*Your goal:*
Among the entries below, extract exactly the lines that run from the one with "order number: 25744967 -> 25744962" through the one with "reference: Y58-616 -> Y58-610", both ends included.

*Input material:*
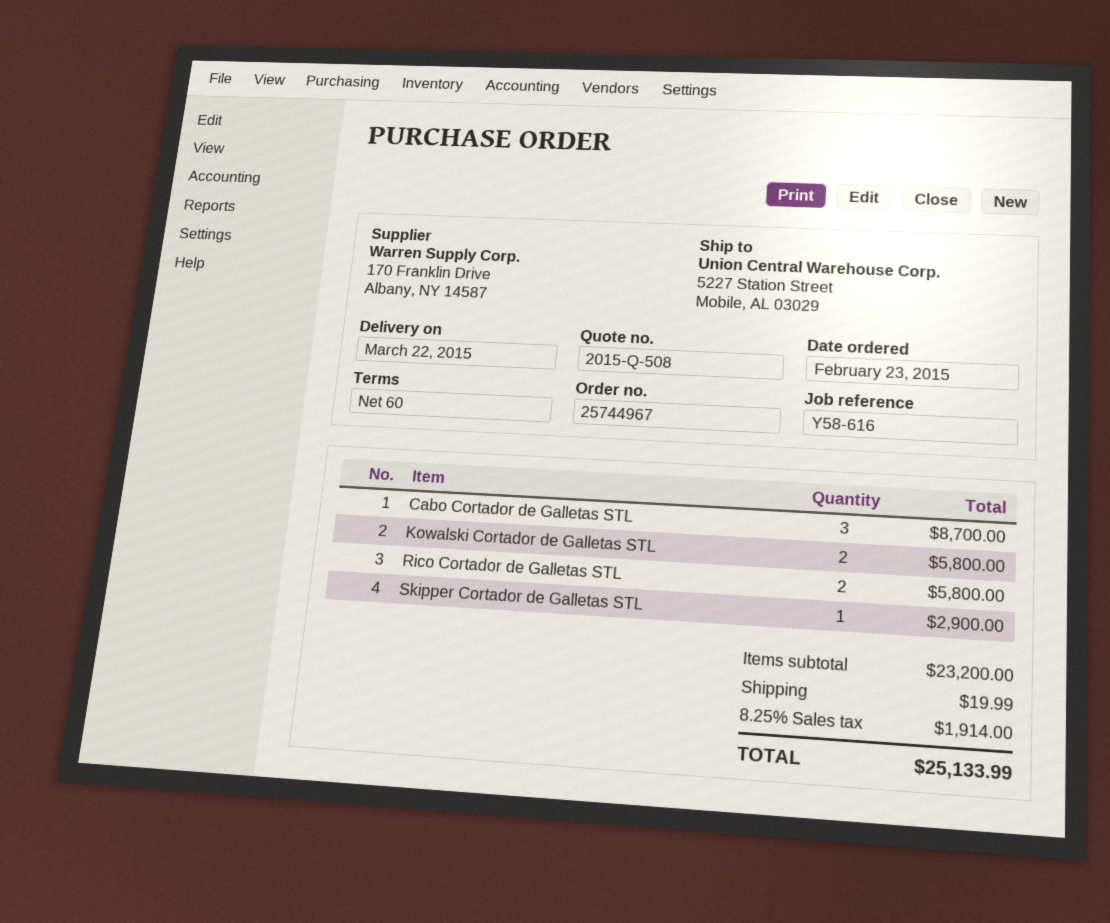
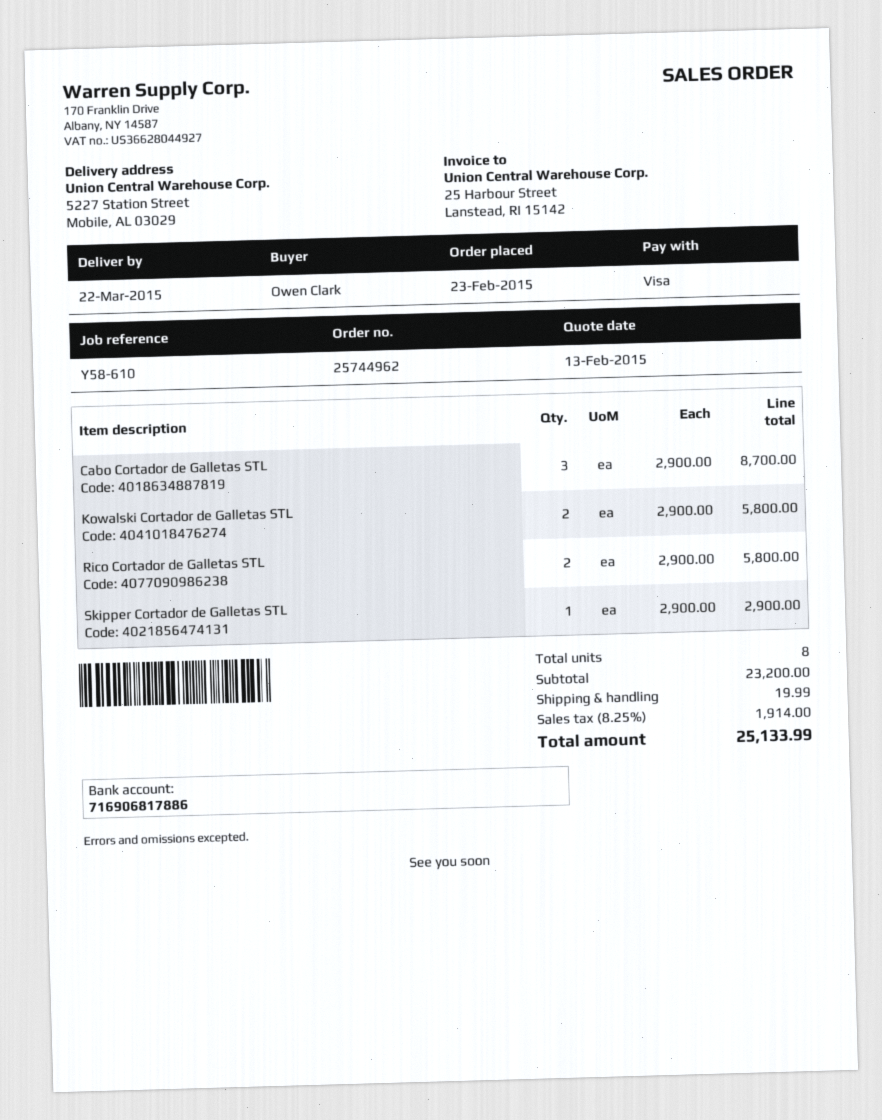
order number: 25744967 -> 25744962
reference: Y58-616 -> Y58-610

...

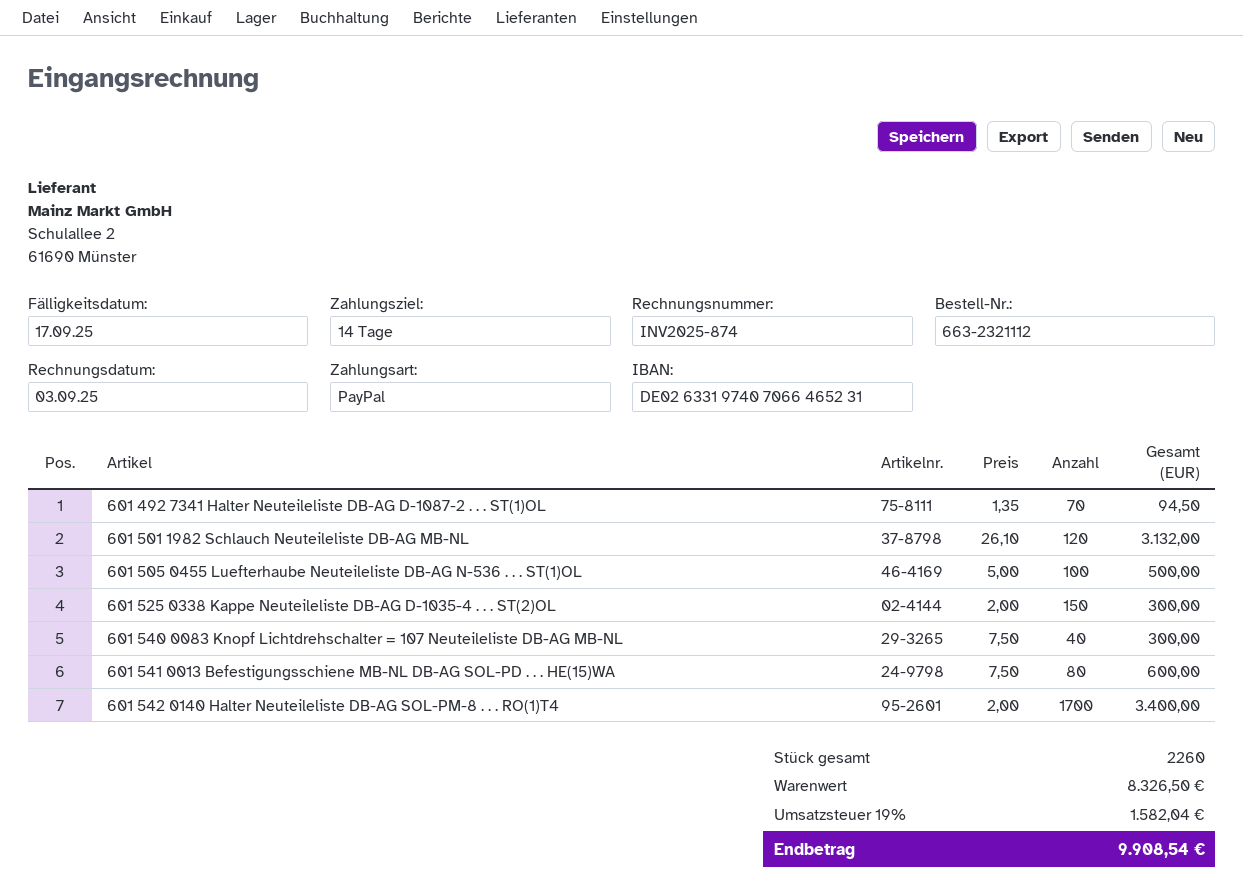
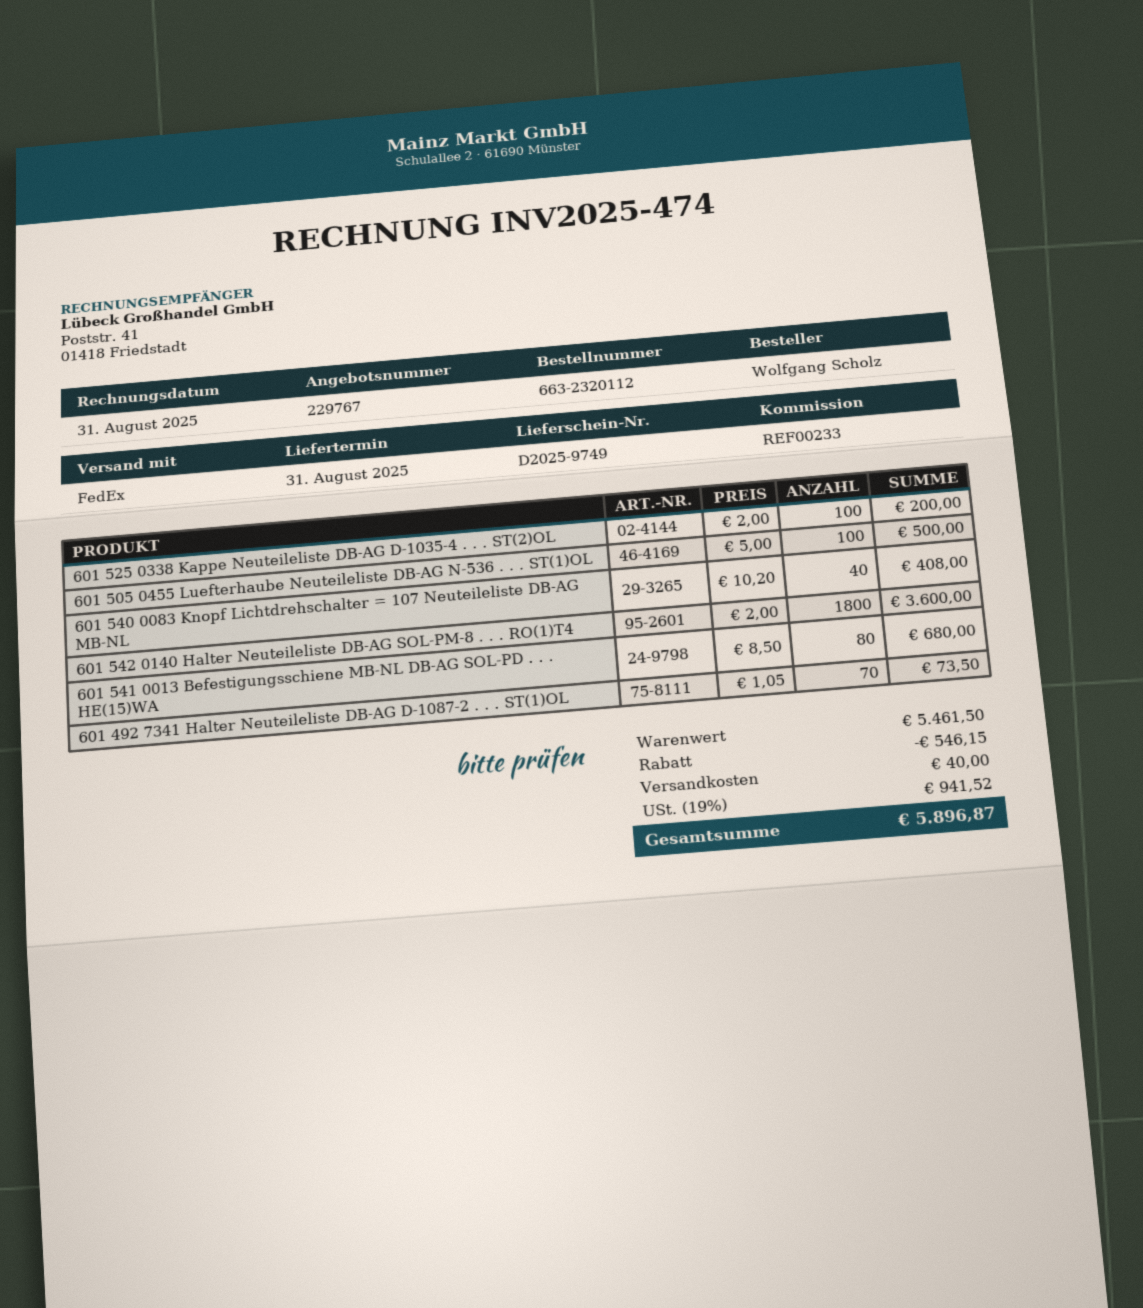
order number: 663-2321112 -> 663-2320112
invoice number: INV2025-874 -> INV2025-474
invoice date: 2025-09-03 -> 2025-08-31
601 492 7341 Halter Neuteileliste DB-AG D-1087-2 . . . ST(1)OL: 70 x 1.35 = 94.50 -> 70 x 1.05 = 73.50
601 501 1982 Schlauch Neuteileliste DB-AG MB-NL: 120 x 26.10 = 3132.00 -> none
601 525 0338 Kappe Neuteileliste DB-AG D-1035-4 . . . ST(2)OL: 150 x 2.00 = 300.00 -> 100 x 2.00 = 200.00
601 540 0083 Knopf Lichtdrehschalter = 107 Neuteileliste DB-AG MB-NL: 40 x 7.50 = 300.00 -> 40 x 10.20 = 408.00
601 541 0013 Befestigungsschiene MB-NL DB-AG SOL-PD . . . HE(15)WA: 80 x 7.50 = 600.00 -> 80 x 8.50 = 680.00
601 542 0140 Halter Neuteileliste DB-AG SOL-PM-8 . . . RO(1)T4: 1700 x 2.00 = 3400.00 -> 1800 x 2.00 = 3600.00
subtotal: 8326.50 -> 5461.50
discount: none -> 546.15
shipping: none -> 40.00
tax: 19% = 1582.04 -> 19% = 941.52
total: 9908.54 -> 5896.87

*Your response:*
order number: 25744967 -> 25744962
reference: Y58-616 -> Y58-610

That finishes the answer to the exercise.